I had to spend the better part of an hour yesterday teaching my four and six year olds how to pronounce “horror”.

Riding home from a delicious dinner at a local Chinese buffet (no, seriously, the food is really good there!), I hear my kids chatting away in the back, when suddenly I hear “whores” repeated over and over and over again.

“Guys, stop, that’s a bad word,” I yell at them.

“What? It’s on The Simpsons,” six year old Winter tells me.

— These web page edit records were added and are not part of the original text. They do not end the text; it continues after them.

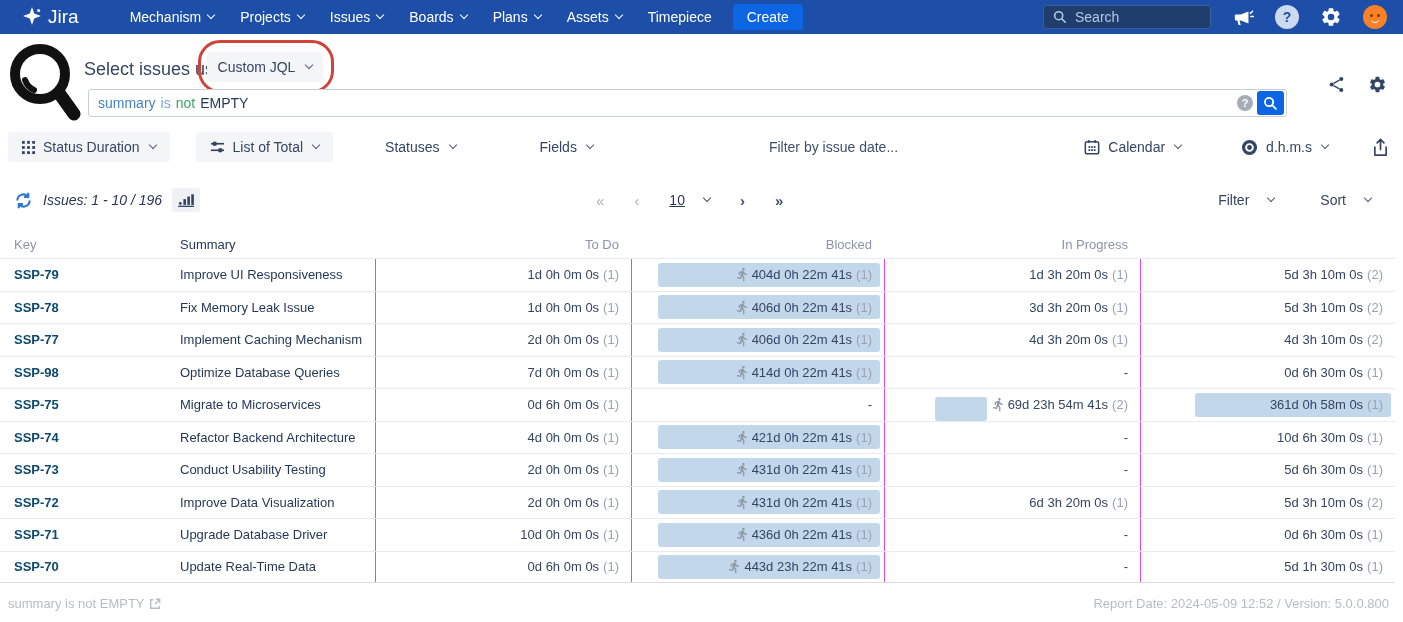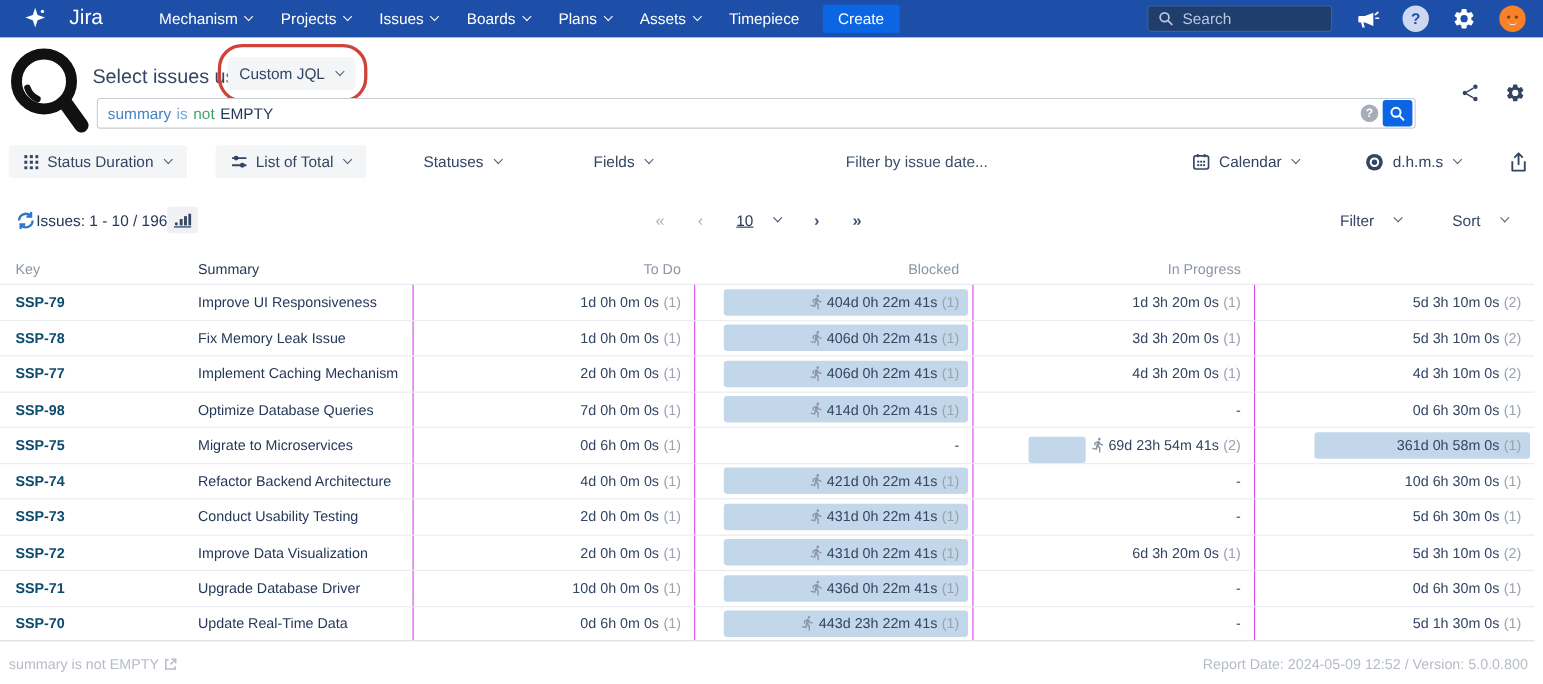--- a/index.html
+++ b/index.html
@@ -10,7 +10,7 @@
   
   .topnav { position:absolute; top:0; left:0; width:1403px; height:34px; background:#1d4fa8;
             display:flex; align-items:center; color:#fff; font-size:14px; }
-  .brand { display:flex; align-items:center; gap:21px; margin-left:22px; font-size:19px; font-weight:500; }
+  .brand { display:flex; align-items:center; gap:6px; margin-left:22px; font-size:19px; font-weight:500; }
   .nav-menu { display:flex; align-items:center; margin-left:38px; }
   .nav-item { display:flex; align-items:center; padding:0 13px; height:34px; cursor:pointer; white-space:nowrap; }
   .chev { display:inline-block; width:6px; height:6px; border-right:1.8px solid currentColor;

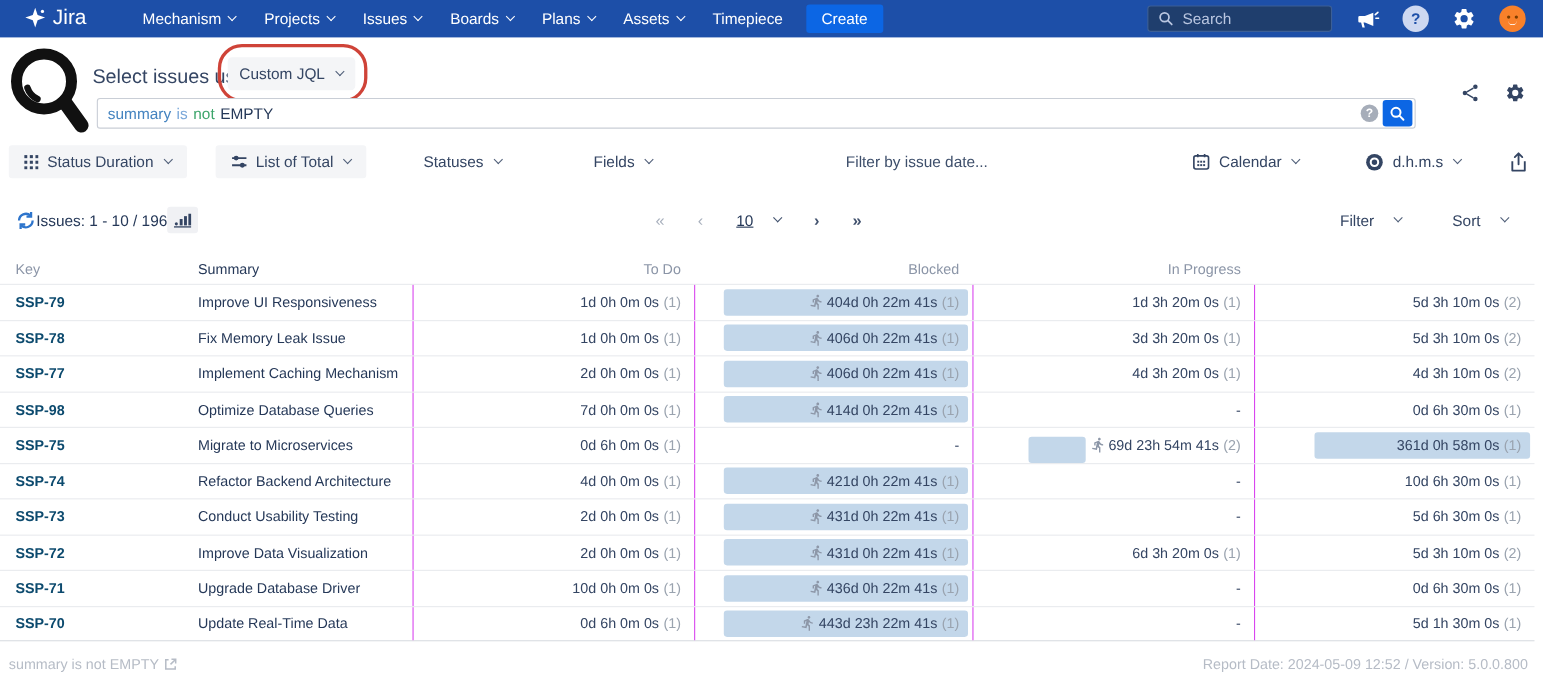--- a/index.html
+++ b/index.html
@@ -63,7 +63,7 @@
 
   
   .pagerow { position:absolute; left:0; top:186px; width:1403px; height:28px; font-size:14px; color:#253858; }
-  .pg-left { position:absolute; left:14px; top:0; display:flex; align-items:center; height:28px; }
+  .pg-left { position:absolute; left:14px; top:0; display:flex; align-items:center; gap:10px; height:28px;font-style:italic; }
   .chart-btn { background:#f0f1f4; border:none; border-radius:3px; width:28px; height:24px;
                display:flex; align-items:center; justify-content:center; cursor:pointer; }
   .pg-center { position:absolute; left:596px; top:0; display:flex; align-items:center; gap:30px; height:28px; }

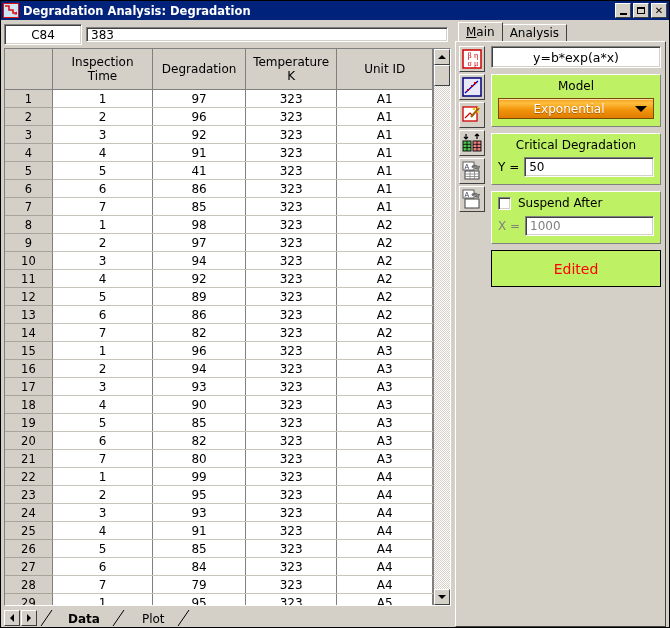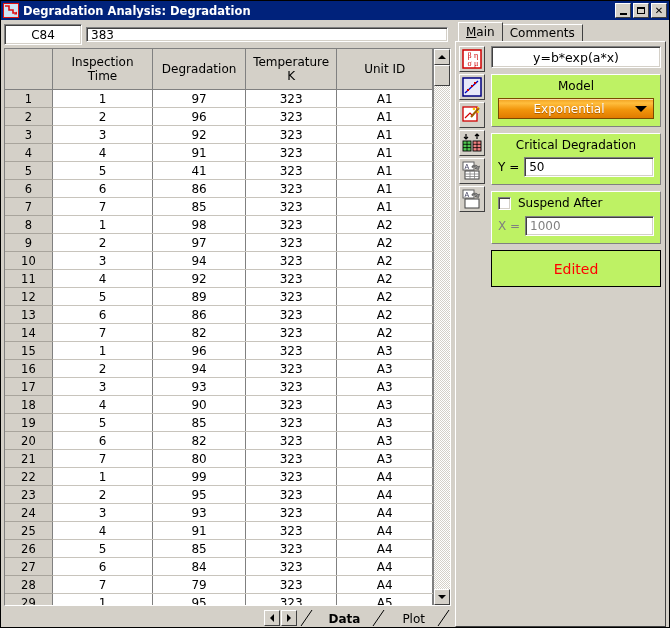--- a/index.html
+++ b/index.html
@@ -672,7 +672,7 @@
           <span><u>M</u>ain</span>
         </div>
         <div class="ttab">
-          <span>Comments</span>
+          <span>Analysis</span>
         </div>
       </div>
 

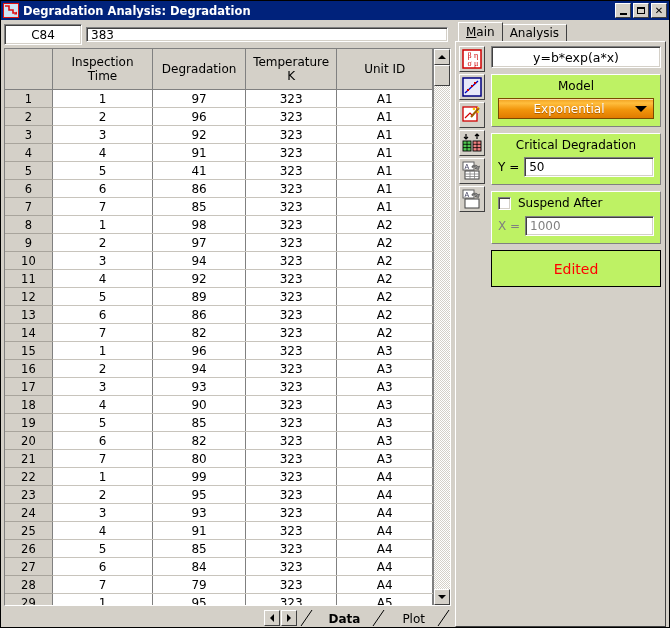--- a/index.html
+++ b/index.html
@@ -193,7 +193,6 @@
     background: #d4d0c8;
     padding-left: 3px;
     box-sizing: border-box;
-    justify-content: flex-end;
   }
   .nav-btns { display: flex; gap: 1px; margin-bottom: 1px; margin-right: 3px; }
   .nav-btn {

Oh. Treehouse of Horrors… OK! I did think it was quite an early age from my kids to be going on about whores…

“Treehouse of HOR-ROARS you mean,” I reply.

“That’s what we said, duh,” from four year old Isaiah.

Hmm.

Husband chimes in and tries to get them to pronounce it “HAR-ROARS”, so no confusion may happen should this topic come up again in public. I try to explain to him that teaching them to pronounce something incorrect to fix and incorrect pronunciation doesn’t really work… and probably will confuse all of us in the long run. Ah, I always have to have it my way, don’t I?

Kids give it a brief try, then proceed to ignore us and once again and I’m learning all about the “Treehouse of Whores“. I don’t know, I kind of like it. Many giggles were had last night. ┬áMany indeed.